# `pandas` - Summarization and Grouping

__Contents__: 
1. Setup
1. Grouping data
1. Aggregation with `agg()` method
1. Other aggregating functions

## Reference
- http://pandas.pydata.org/pandas-docs/stable/index.html
- https://pandas.pydata.org/pandas-docs/stable/dsintro.html
- https://pandas.pydata.org/pandas-docs/stable/groupby.html

## 1. Setup

Load the libraries.

In [6]:
import pandas  as pd
import numpy   as np
(pd.__version__,
 np.__version__
)

Load the DataFrame from the `imports-85.csv` CSV file. Set the column names.

In [8]:
column_names = ['symboling', 'normalized-losses', 'make', 'fuel-type',
                'aspiration', 'num-of-doors', 'body-style', 'drive-wheels',
                'engine-location', 'wheel-base', 'length', 'width',
                'height', 'curb-weight', 'engine-type', 'num-of-cylinders',
                'engine-size', 'fuel-system', 'bore', 'stroke',
                'compression-ratio', 'horsepower', 'peak-rpm', 'city-mpg',
                'highway-mpg', 'price']
import_df = pd.read_csv('/dbfs/mnt/datalab-datasets/file-samples/imports-85.csv',
                        names=[string.replace('-','_') for string in column_names],
                        na_values=['?']
                       )

In [9]:
import_df.head()

Display basic information about each column of the DataFrame.

In [11]:
import_df.info()

## 2. Grouping data

Pandas objects can be split into groups on any of their axes. To create a GroupBy object (more on what the GroupBy object later), you may do the following:
- `grouped = obj.groupby(key)`
- `grouped = obj.groupby(key, axis=1) (default is axis=0)`
- `grouped = obj.groupby([key1, key2])`

Note that `obj` is a pandas DataFrame object.

Create a GroupBy object by calling `groupby()` method of the dataframe. Below group by the `make` column.

In [15]:
grouped = import_df.groupby('make')
grouped

A single group can be selected using `get_group()`. The following code cell displays all the records that meet the condition of `make='toyota'` in the dataframe.
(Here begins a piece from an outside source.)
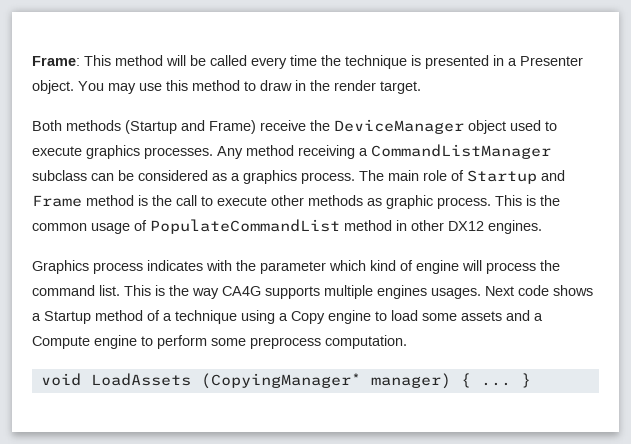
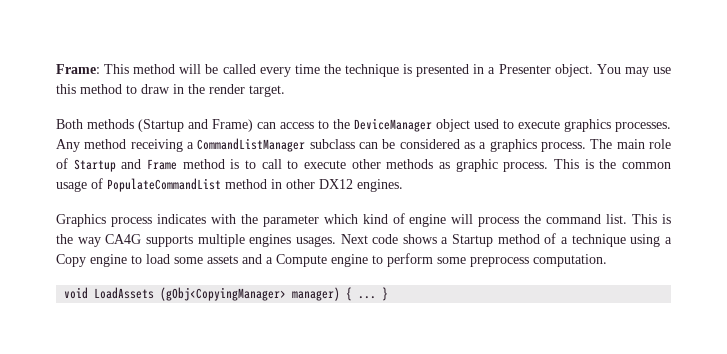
[260,120,306,131] receive -> [257,120,329,129] can access to
[152,195,172,206] the -> [245,160,256,169] to
[200,373,361,389] (CopyingManager* -> [160,287,287,301] (gObj<CopyingManager>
Recall that `make` was specified above as the "group by" variable.

In [17]:
grouped.get_group('toyota')

The code cell below groups by multiple columns and displays records that meet the conditions of `make='toyota'` and `body_style='sedan'`.

In [19]:
import_df.groupby(['make','body_style']).get_group(('toyota','sedan'))

##3. Aggregation with the `agg()` method

Once the GroupBy object has been created, several methods are available to perform a computation on the grouped data. 
The `aggregate()` or equivalently `agg()` method is the most general way to summarize grouped dataframes.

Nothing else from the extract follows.